Sales of high-value cuts to Germany are performing especially well and should continue to grow while the recent push to grow venison sales in Belgium and the Netherlands has been successful.

Markets in the Middle East have potential but Limmer said they require investment.

Supply chain manager Dan Boulton said meat prices across the board remain high with little likelihood of significant change till October.

In the last year 1.6m stock units, equivalent to 10% of throughput, qualified for the company’s added-value programme.

That is a 30% lift on the previous year and suppliers were paid $7.2m in premiums above the farmgate prices.

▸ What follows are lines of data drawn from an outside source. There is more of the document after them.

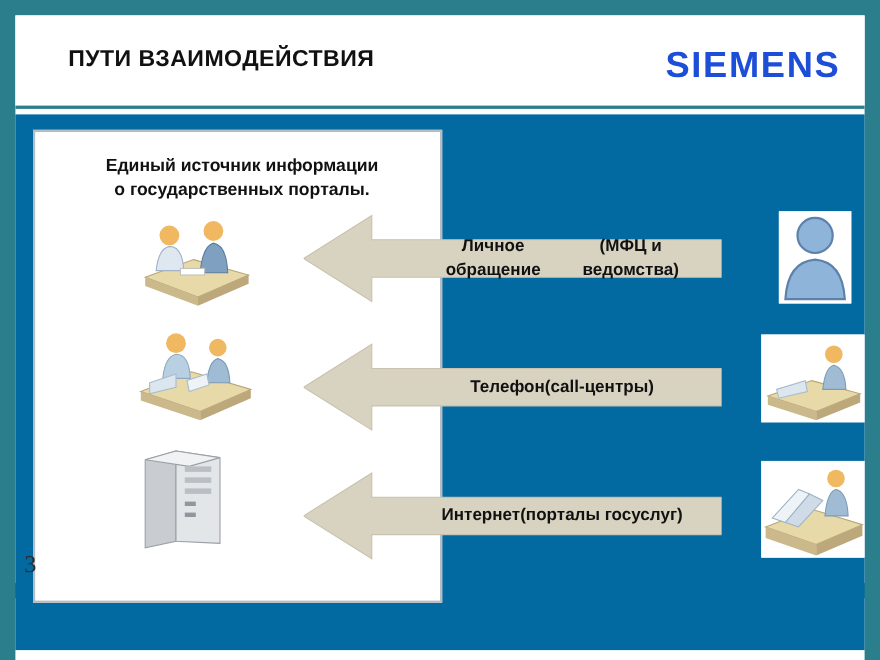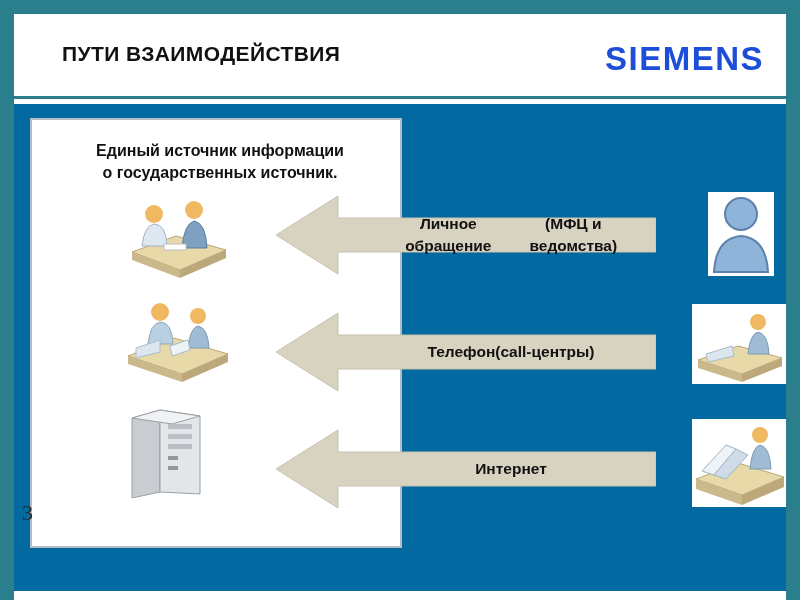--- a/index.html
+++ b/index.html
@@ -165,21 +165,21 @@
   <div class="header">
     <div class="title">ПУТИ ВЗАИМОДЕЙСТВИЯ</div>
     <div class="logo">SIEMENS</div>
   </div>
 
   <div class="body-area">
 
     <div class="source-box">
       <div class="source-label">
         <span>Единый источник информации</span><br>
-        <span>о государственных источник.</span>
+        <span>о государственных порталы.</span>
       </div>
     </div>
 
     <div class="clip clip-desk1">
       <svg width="120" height="90" viewBox="0 0 120 90">
         <rect x="0" y="0" width="120" height="90" fill="#ffffff"></rect>
         <polygon points="18,62 62,46 112,60 66,80" fill="#e8d9a8" stroke="#b7a678" stroke-width="1"></polygon>
         <polygon points="18,62 18,70 66,88 66,80" fill="#cbb98c"></polygon>
         <polygon points="66,80 112,60 112,68 66,88" fill="#bda87c"></polygon>
         <circle cx="40" cy="24" r="9" fill="#f0b860"></circle>
@@ -238,20 +238,21 @@
         <span>(call-центры)</span>
       </div>
     </div>
 
     <div class="arrow arrow3">
       <svg width="380" height="86" viewBox="0 0 380 86">
         <polygon points="0,43 62,4 62,26 380,26 380,60 62,60 62,82" fill="#d8d2c0" stroke="#c8c2ae" stroke-width="1"></polygon>
       </svg>
       <div class="arrow-label">
         <span>Интернет</span>
+        <span>(порталы госуслуг)</span>
       </div>
     </div>
 
     <div class="clip clip-person">
       <svg width="66" height="84" viewBox="0 0 66 84">
         <rect x="0" y="0" width="66" height="84" fill="#ffffff"></rect>
         <circle cx="33" cy="22" r="16" fill="#8fb4d9" stroke="#5c82ab" stroke-width="2"></circle>
         <path d="M6 80 Q8 46 33 44 Q58 46 60 80 Z" fill="#8fb4d9" stroke="#5c82ab" stroke-width="2"></path>
       </svg>
     </div>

In the last nine months the national lamb kill was 3% ahead of the same period last year with most of that growth in the North Island but the mutton kill was 16% higher, a concern for the size of next year’s lamb crop, Boulton said.

The beef kill over the same period was 7% higher with cows killed to control Mycoplasma bovis accounting for about 3%.

The beef season ran late and meant plants were killing prime beef and cull cows at the same time.

In one week SFF killed a record 27,000 cattle.

The bull kill was up 8% and venison 5%.

Chairman Rob Hewett said the company is reducing the role of third party livestock suppliers. While they supply stock when numbers are short the company wants a direct relationship with suppliers.

A patronage reward being introduced to regular suppliers will not be payable to third party traders.

The company plans to spend $100m over the next five years in its 14 plants with $30m being spent this year alone.

Limmer said it will upgrade machinery such as installing safety band saws, improve environmental standards and introduce new technology.